## Your goal:
Lines below containing the word "Module" should be copied out.

## Records for the exercise:
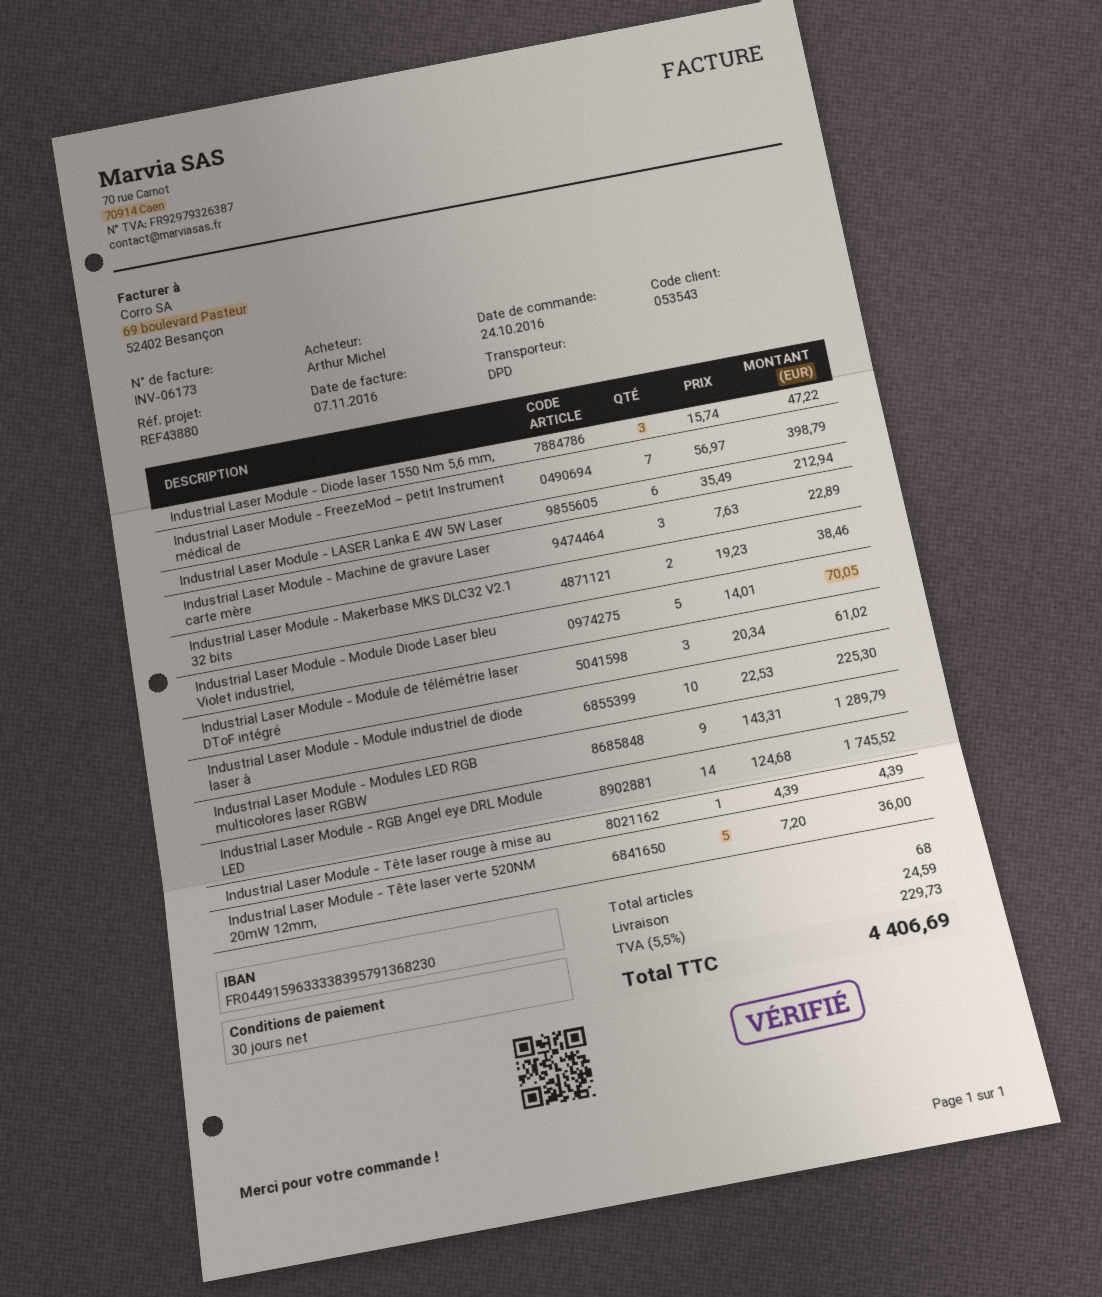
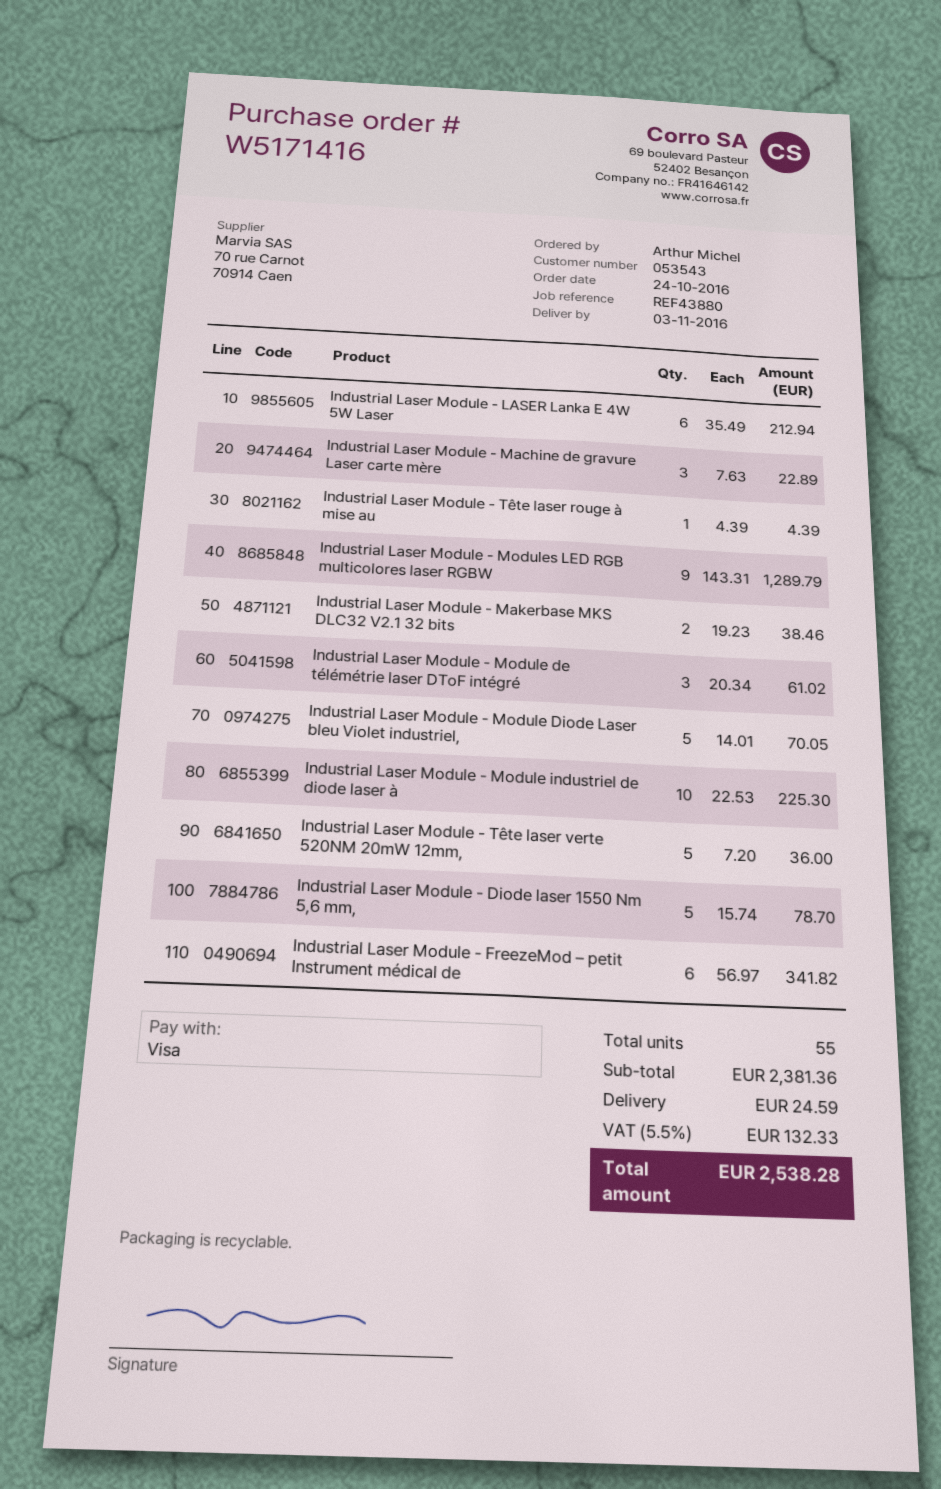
Industrial Laser Module - Diode laser 1550 Nm 5,6 mm,: 3 x 15.74 = 47.22 -> 5 x 15.74 = 78.70
Industrial Laser Module - FreezeMod – petit Instrument médical de: 7 x 56.97 = 398.79 -> 6 x 56.97 = 341.82
Industrial Laser Module - RGB Angel eye DRL Module LED: 14 x 124.68 = 1745.52 -> none
total quantity: 68 -> 55
tax: 5.5% = 229.73 -> 5.5% = 132.33
total: 4406.69 -> 2538.28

## Your response:
Industrial Laser Module - Diode laser 1550 Nm 5,6 mm,: 3 x 15.74 = 47.22 -> 5 x 15.74 = 78.70
Industrial Laser Module - FreezeMod – petit Instrument médical de: 7 x 56.97 = 398.79 -> 6 x 56.97 = 341.82
Industrial Laser Module - RGB Angel eye DRL Module LED: 14 x 124.68 = 1745.52 -> none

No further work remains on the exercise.